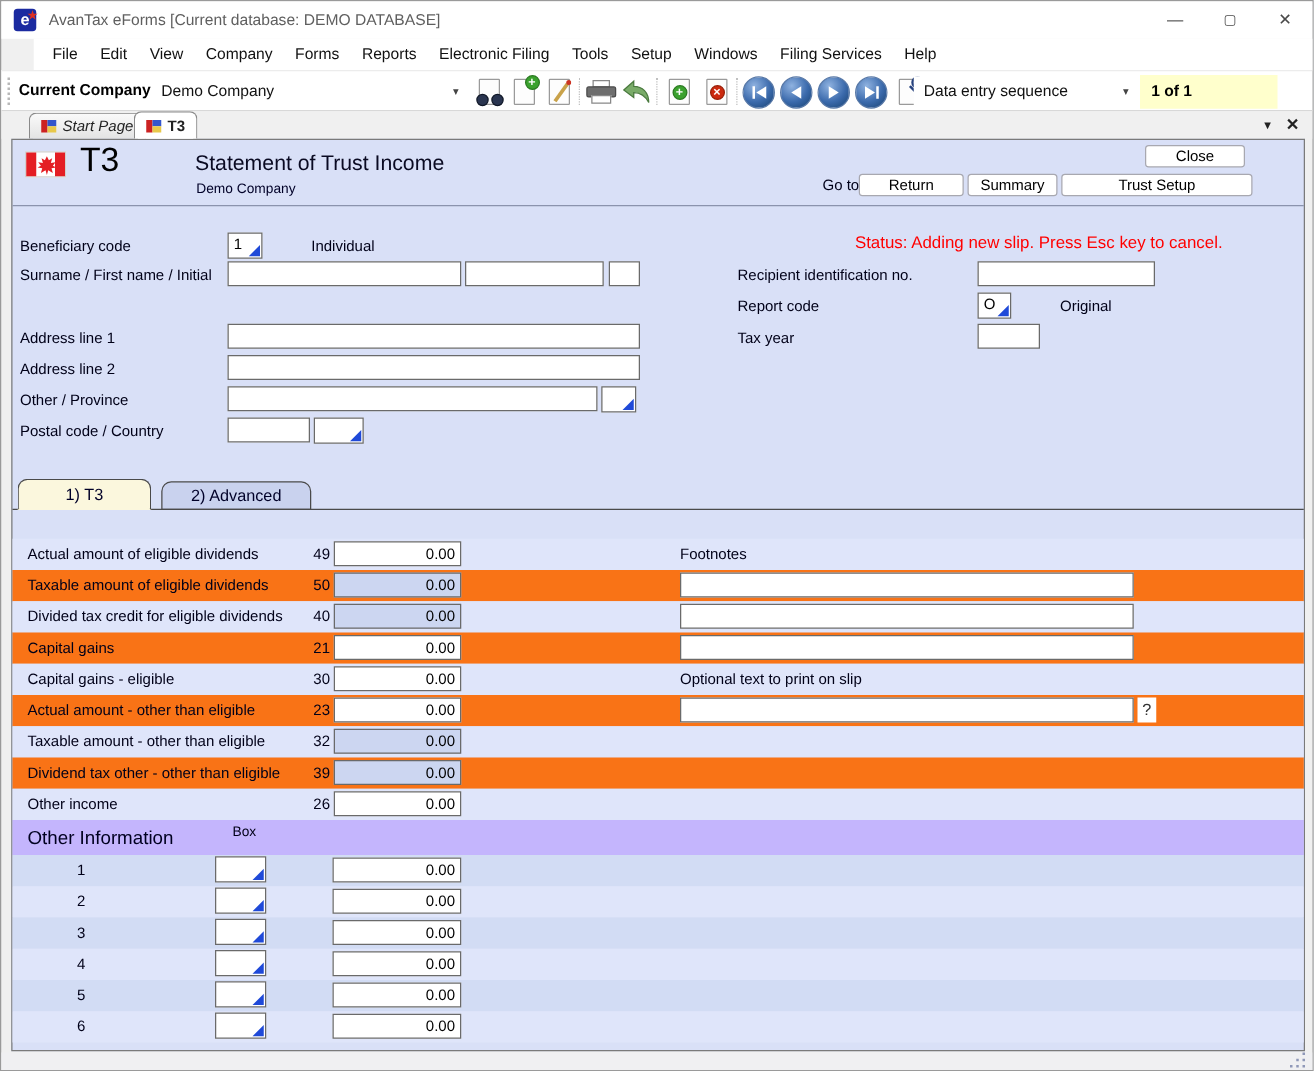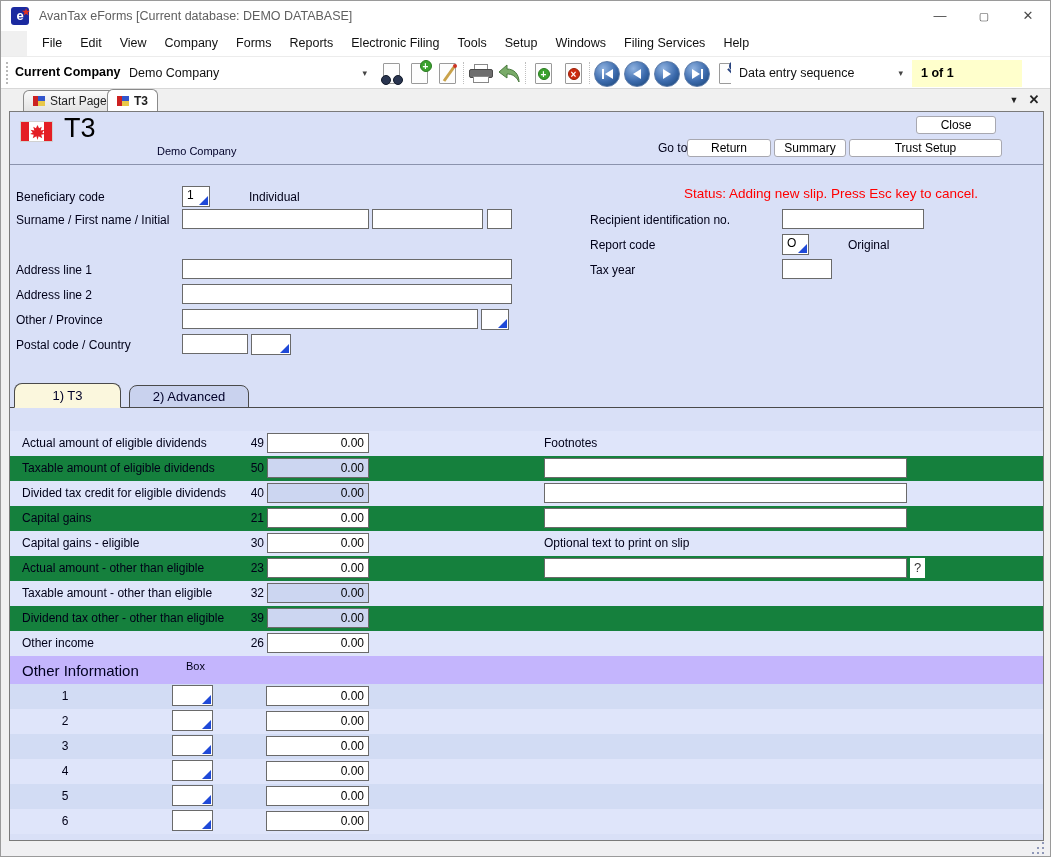--- a/index.html
+++ b/index.html
@@ -51,7 +51,7 @@
 .tabstrip { position:absolute; left:0; top:88px; width:100%; height:22px; background:#f0f0f0; }
 .doctab { position:absolute; height:21px; top:1px; border:1px solid #8a8a8a; border-bottom:none; border-radius:6px 6px 0 0; background:linear-gradient(#fafafa,#e3e3e3); display:flex; align-items:center; padding:0 9px; gap:5px; font-size:12px; color:#222; }
 .doctab.active { top:0; height:22px; background:#fff; z-index:2; font-weight:bold; }
-#tabStart { left:22px; } #tabT3 { left:106px; }
+#tabStart { left:22px;font-style:italic; } #tabT3 { left:106px; }
 .tabicon { position:relative; width:12px; height:10px; flex:none; }
 .tabicon .a { position:absolute; left:0; top:0; width:5px; height:10px; background:#cc2222; }
 .tabicon .b { position:absolute; left:5px; top:0; width:7px; height:5px; background:#3355cc; }

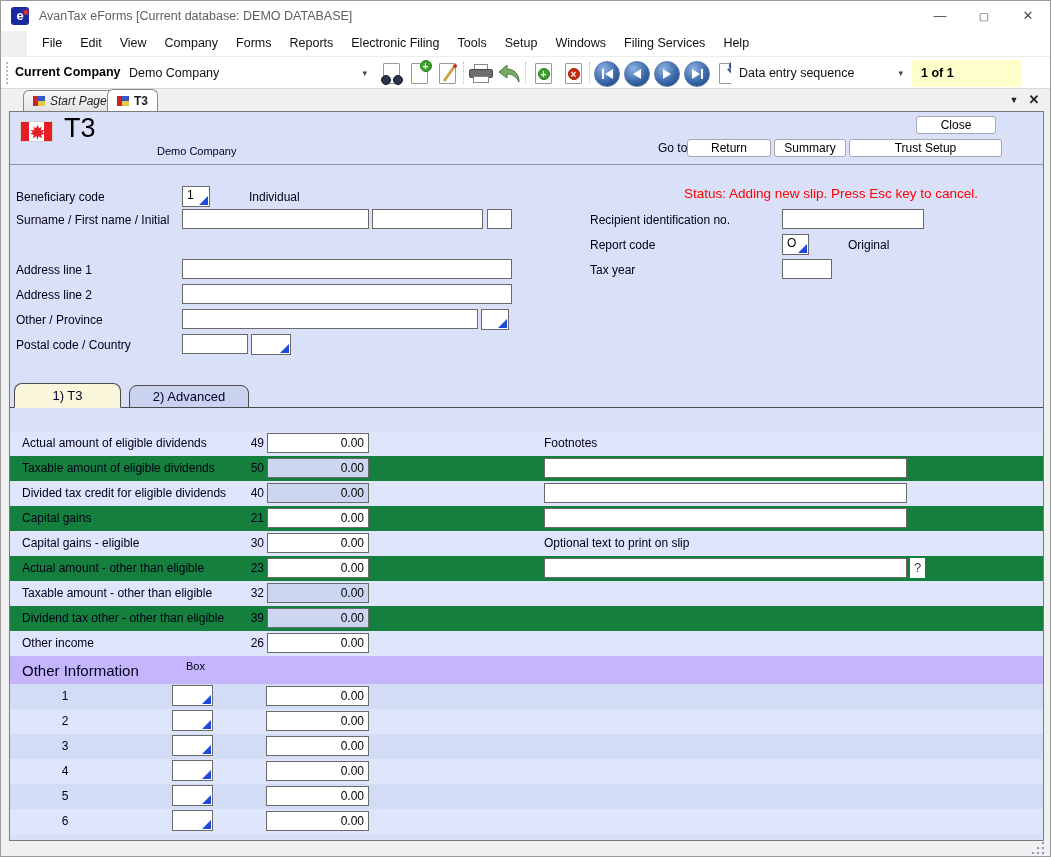--- a/index.html
+++ b/index.html
@@ -265,6 +265,7 @@
         </svg>
     </div>
     <div class="formcode">T3</div>
+    <div class="formtitle">Statement of Trust Income</div>
     <div class="formcompany">Demo Company</div>
     <div class="btn" id="btnClose">Close</div>
     <div class="gotolabel">Go to</div>

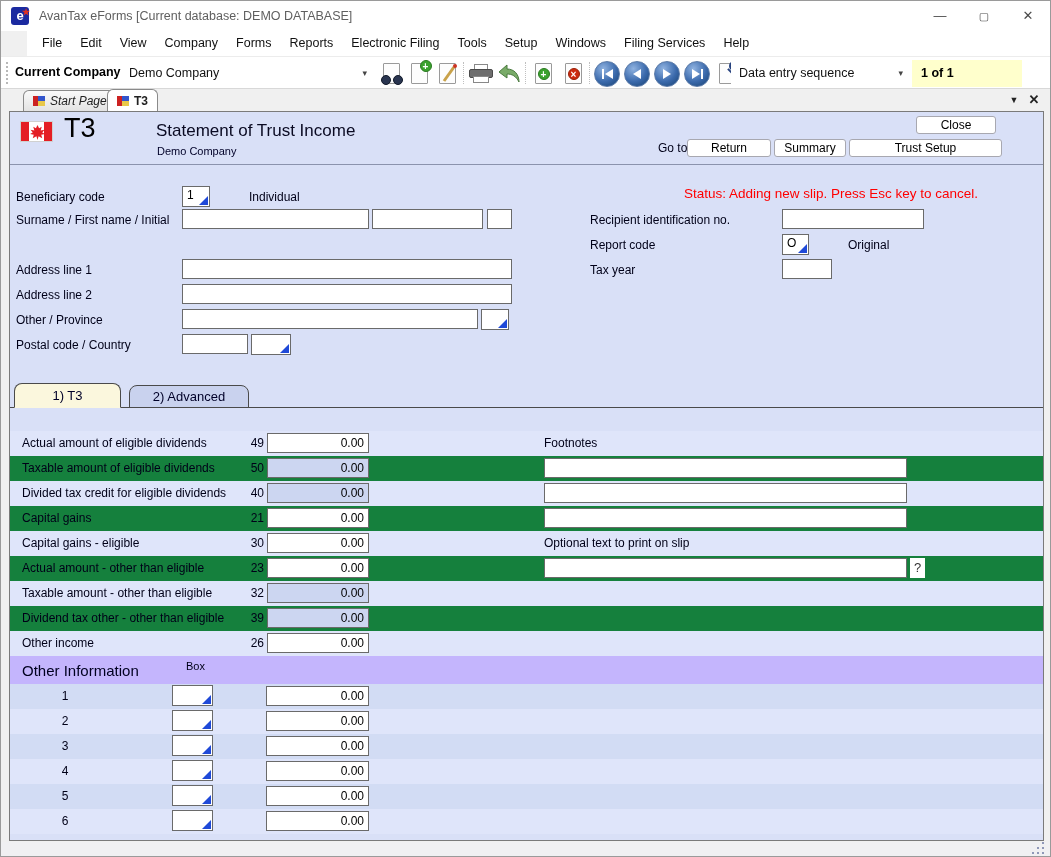--- a/index.html
+++ b/index.html
@@ -93,7 +93,7 @@
 
 #slipRows { position:absolute; left:0; top:319px; width:100%; }
 .srow { position:relative; height:25px; }
-.srow.light { background:#dfe5fa; } .srow.dark { background:#15803d; }
+.srow.light { background:#dfe5fa; } .srow.dark { background:#f97316; }
 .s-label { position:absolute; left:12px; top:5px; font-size:12px; color:#000018; }
 .s-box { position:absolute; left:232px; top:5px; width:22px; text-align:right; font-size:12px; color:#000018; }
 .s-input { position:absolute; left:257px; top:2px; width:102px; height:20px; border:1px solid #6a6a6a; font-size:12px; text-align:right; padding:0 4px; font-family:"Liberation Sans",sans-serif; }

■ ■ ■ ■

• **Problem description**:
Look above for the line with "position:absolute; left:0; top:88px;" and the line with "position:relative; width:12px; height:10px;". Write out those two lines and all the lines between them, exactly, and no others.

• **Answer to the problem**:
 .tabstrip { position:absolute; left:0; top:88px; width:100%; height:22px; background:#f0f0f0; }
 .doctab { position:absolute; height:21px; top:1px; border:1px solid #8a8a8a; border-bottom:none; border-radius:6px 6px 0 0; background:linear-gradient(#fafafa,#e3e3e3); display:flex; align-items:center; padding:0 9px; gap:5px; font-size:12px; color:#222; }
 .doctab.active { top:0; height:22px; background:#fff; z-index:2; font-weight:bold; }
-#tabStart { left:22px; } #tabT3 { left:106px; }
+#tabStart { left:22px;font-style:italic; } #tabT3 { left:106px; }
 .tabicon { position:relative; width:12px; height:10px; flex:none; }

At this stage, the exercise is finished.